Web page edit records
[Start of section]

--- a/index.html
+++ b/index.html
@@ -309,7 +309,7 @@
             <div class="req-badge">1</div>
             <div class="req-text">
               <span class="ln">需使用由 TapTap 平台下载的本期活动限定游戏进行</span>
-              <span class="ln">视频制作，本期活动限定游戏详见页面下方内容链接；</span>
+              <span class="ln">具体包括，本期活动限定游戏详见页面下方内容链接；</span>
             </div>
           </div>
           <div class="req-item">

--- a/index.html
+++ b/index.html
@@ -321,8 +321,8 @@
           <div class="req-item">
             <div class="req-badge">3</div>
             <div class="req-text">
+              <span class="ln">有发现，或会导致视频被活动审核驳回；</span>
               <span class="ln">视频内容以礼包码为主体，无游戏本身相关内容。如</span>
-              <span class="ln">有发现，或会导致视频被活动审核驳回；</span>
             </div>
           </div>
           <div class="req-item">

[End of section]
[Start of section]

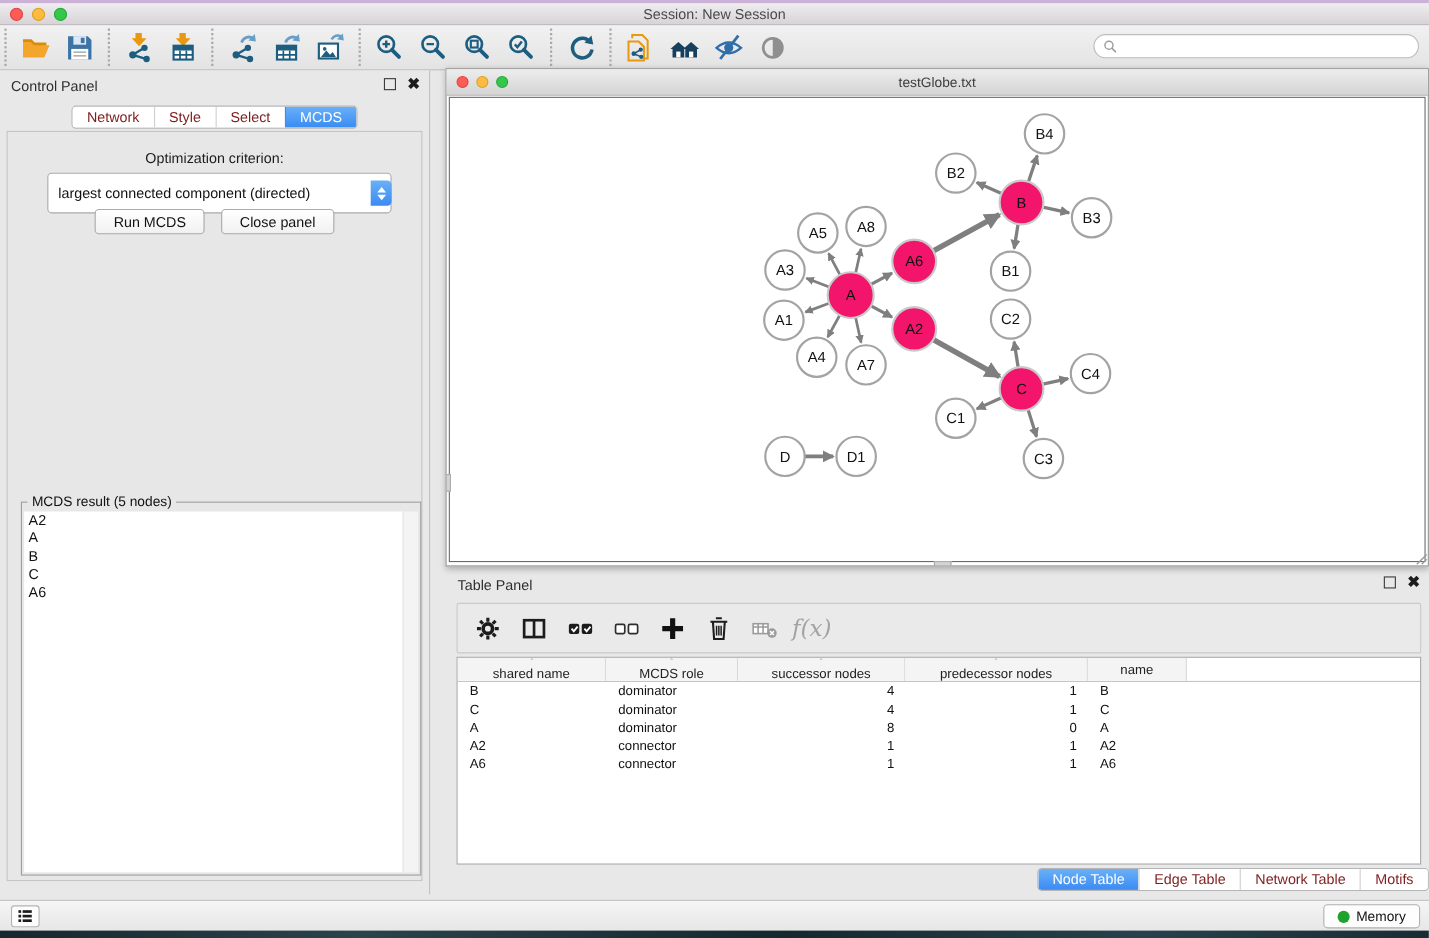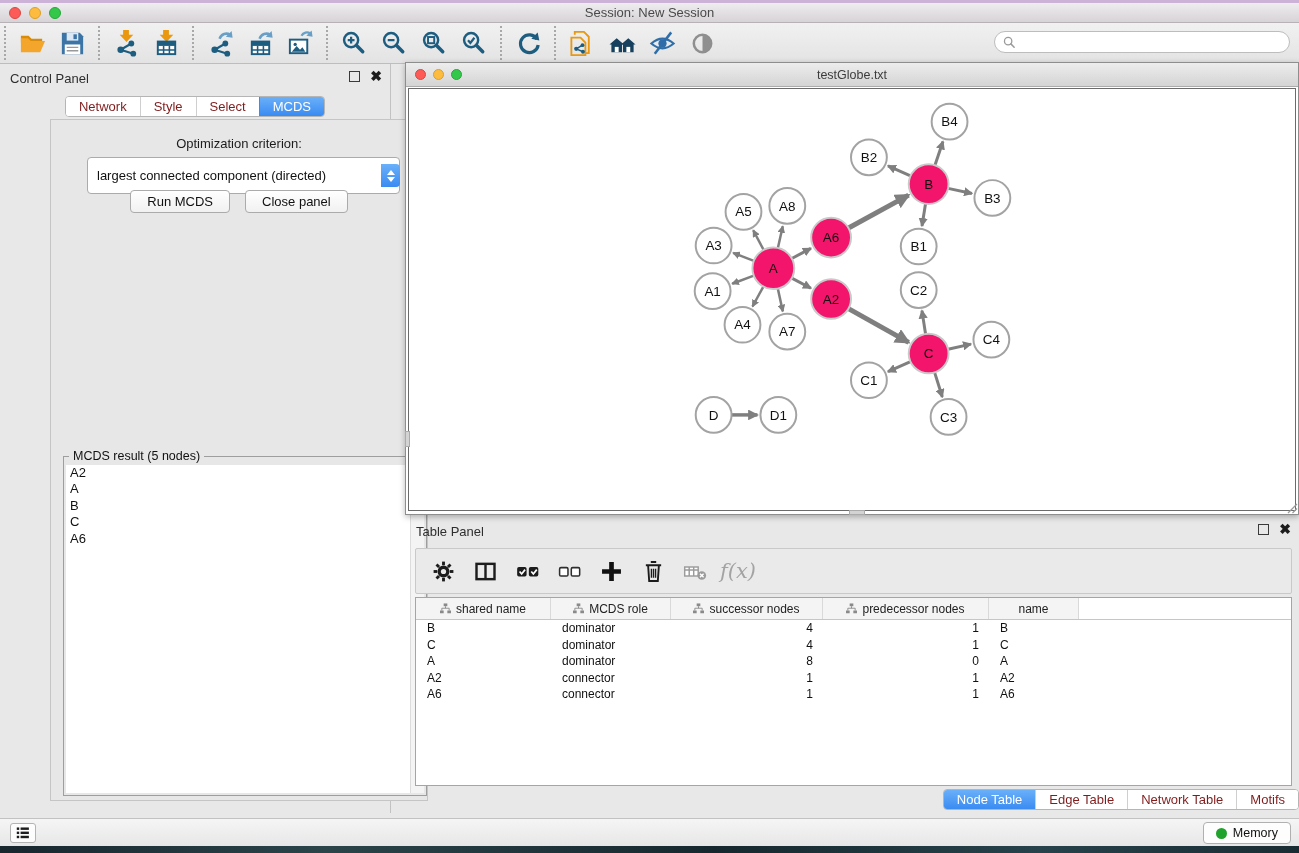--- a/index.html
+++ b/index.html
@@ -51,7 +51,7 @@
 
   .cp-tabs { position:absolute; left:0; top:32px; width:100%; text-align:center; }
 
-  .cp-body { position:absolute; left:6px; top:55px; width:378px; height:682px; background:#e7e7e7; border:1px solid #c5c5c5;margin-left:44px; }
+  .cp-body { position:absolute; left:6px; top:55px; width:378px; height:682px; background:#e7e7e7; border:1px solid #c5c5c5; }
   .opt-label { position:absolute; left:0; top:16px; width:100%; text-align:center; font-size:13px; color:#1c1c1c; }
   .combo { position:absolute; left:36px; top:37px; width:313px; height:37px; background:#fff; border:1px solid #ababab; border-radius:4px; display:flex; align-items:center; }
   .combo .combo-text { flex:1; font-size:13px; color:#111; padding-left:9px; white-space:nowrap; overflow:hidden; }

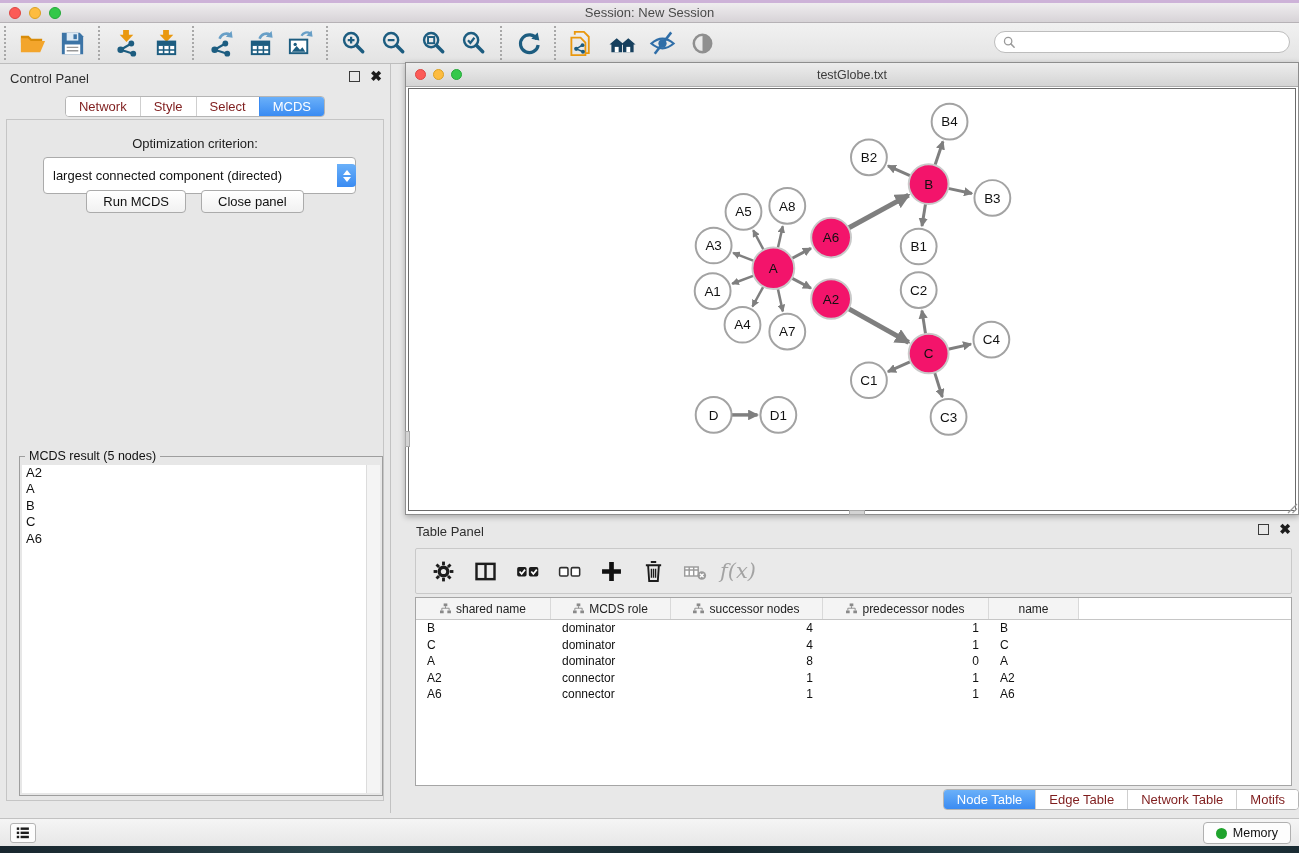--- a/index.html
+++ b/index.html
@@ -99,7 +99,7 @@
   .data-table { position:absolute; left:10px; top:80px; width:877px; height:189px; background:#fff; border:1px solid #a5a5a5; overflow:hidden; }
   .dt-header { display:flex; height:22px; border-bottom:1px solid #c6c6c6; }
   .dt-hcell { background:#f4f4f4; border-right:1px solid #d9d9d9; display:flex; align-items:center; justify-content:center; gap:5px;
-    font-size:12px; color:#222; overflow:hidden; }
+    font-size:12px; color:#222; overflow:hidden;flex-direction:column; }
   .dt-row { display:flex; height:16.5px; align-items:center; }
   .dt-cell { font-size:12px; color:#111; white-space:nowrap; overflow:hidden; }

[End of section]

Only a number is needed here: the count of lines above that hold the string "space".

2